Educating Your Vet: Part 3 (2005)

Comings And Goings

  • James Brooks moved to the Active Vetcare Referral Center in Maidenhead, and in 2009 he moved up north – gone but never forgotten for all his good work with guineas.
  • Alison Twitchen then became Clinical Manager, and agreed that a Piggy PM (open day) specifically aimed at raising guinea pig care awareness would be beneficial to the community, Reading Guinea Pig Rescue, and of course, the practice. As a practice that sees a lot of guinea pigs, it made sense for Active Vetcare to want to promote that. Asking Alison if I (Karen) could hold an open day at the practice was a nerve racking experience, but at the end of the day the worst thing she could have done was said “no”! I am so glad I plucked up the courage to ask her if Reading Guinea Pig Rescue (RGPR) could go ahead with this. Since then, the Cats Protection League have also asked if they could hold a day for cats because they were in awe of our open day. RGPR are to this day still holding Piggy PMs with the aim of raising awareness (as opposed to on the spot rehoming) in the community. Rainbow is proving a great favourite with the public and is earning her keep here!
  • Jenny Towers became Clinical Manager at Tilehurst Veterinary Centre in November 2007 when Alison moved to another CVS practice within the group. Jenny achieved this just 3 years after she graduated from Vet school.
  • Hannah Hetreed arrived in 2007, fresh out of Vet School and is very good with guineas thanks to training from Jenny.
  • Sally Ward arrived in 2008 and was already an experienced surgeon and used to seeing guinea pigs. Soon after arriving, she did her first castrates for Reading Guinea Pig Rescue and all the boars sailed through their “little ops”.

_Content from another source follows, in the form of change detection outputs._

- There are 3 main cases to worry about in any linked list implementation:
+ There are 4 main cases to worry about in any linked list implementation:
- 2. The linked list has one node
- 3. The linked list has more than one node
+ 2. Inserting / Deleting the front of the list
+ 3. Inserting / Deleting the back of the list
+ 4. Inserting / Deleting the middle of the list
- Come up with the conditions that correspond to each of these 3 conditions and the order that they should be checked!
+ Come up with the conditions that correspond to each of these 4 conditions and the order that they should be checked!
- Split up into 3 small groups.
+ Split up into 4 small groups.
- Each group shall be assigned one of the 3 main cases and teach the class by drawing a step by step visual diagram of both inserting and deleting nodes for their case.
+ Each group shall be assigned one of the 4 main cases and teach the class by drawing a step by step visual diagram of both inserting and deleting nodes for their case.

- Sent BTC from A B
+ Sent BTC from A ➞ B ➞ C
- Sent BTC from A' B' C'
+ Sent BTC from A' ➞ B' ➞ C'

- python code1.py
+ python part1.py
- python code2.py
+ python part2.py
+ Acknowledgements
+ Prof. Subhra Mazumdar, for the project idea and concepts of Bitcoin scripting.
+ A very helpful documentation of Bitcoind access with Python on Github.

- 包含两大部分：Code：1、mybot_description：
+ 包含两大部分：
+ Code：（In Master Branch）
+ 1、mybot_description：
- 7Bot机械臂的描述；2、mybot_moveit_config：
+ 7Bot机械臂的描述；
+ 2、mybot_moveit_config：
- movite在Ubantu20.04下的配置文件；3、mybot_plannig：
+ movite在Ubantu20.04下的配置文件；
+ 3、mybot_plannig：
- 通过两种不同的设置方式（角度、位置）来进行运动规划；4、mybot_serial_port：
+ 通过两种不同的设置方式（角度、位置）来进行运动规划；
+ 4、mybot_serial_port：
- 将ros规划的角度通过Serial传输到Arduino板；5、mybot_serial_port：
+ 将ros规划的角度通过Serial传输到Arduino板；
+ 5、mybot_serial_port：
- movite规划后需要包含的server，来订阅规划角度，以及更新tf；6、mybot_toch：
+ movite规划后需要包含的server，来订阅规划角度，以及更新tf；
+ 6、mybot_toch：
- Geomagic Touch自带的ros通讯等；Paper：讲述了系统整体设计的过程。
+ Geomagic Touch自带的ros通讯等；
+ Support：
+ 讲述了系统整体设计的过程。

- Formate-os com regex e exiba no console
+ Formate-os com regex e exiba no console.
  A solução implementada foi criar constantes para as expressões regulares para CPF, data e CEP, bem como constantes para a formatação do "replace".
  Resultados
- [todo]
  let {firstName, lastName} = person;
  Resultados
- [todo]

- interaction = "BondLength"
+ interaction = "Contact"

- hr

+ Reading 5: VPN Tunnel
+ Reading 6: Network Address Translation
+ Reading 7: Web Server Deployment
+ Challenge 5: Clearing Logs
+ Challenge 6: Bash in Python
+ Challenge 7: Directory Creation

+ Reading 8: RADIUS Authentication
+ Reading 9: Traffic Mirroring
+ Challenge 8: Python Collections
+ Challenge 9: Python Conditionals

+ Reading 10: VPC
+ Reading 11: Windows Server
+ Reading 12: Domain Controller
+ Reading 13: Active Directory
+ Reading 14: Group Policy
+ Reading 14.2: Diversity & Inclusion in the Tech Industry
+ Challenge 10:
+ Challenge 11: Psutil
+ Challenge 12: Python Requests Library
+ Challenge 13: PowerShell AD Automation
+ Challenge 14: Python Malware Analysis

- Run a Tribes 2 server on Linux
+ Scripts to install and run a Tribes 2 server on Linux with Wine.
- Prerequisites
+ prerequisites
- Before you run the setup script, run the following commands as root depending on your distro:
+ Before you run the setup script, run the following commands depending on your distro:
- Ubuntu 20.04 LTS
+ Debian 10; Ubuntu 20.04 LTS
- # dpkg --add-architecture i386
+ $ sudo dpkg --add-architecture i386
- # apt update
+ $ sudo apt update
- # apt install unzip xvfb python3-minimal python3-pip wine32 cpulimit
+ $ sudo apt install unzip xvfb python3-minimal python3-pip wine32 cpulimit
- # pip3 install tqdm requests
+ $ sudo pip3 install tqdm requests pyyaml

To date RGPR, has had 70+ castrates done on rescue boars using 5 different Vets at Tilehurst Veterinary Centre with no complications – including post castrate abscesses. Typically, I (Karen) have had a post castrate abscess with one of my own boars though! It was treated effectively and without fuss or drama.

Having a Vet or 3 that you can rely on to do castrates is vital when running a rescue, it gives the boars a greater chance of finding a home as they have the option of selecting a female friend or a male one. As it is, the boars are here for longer than the sows and boars are always given priority for new homes where possible because of the odds of rehoming a boar. As always, our boars are left for two wheeks to allow for the skin (and internal stitching) to heal as well as for sperm to dry up. We took this advice from the Cambridge Cavy Trust when we had our first boar castrated approximately 8 years ago and have not had any “accidental pregnancies” or injuries to boars. Other rescues have expressed the same preference, though the medically “safe” period of time is 1 month.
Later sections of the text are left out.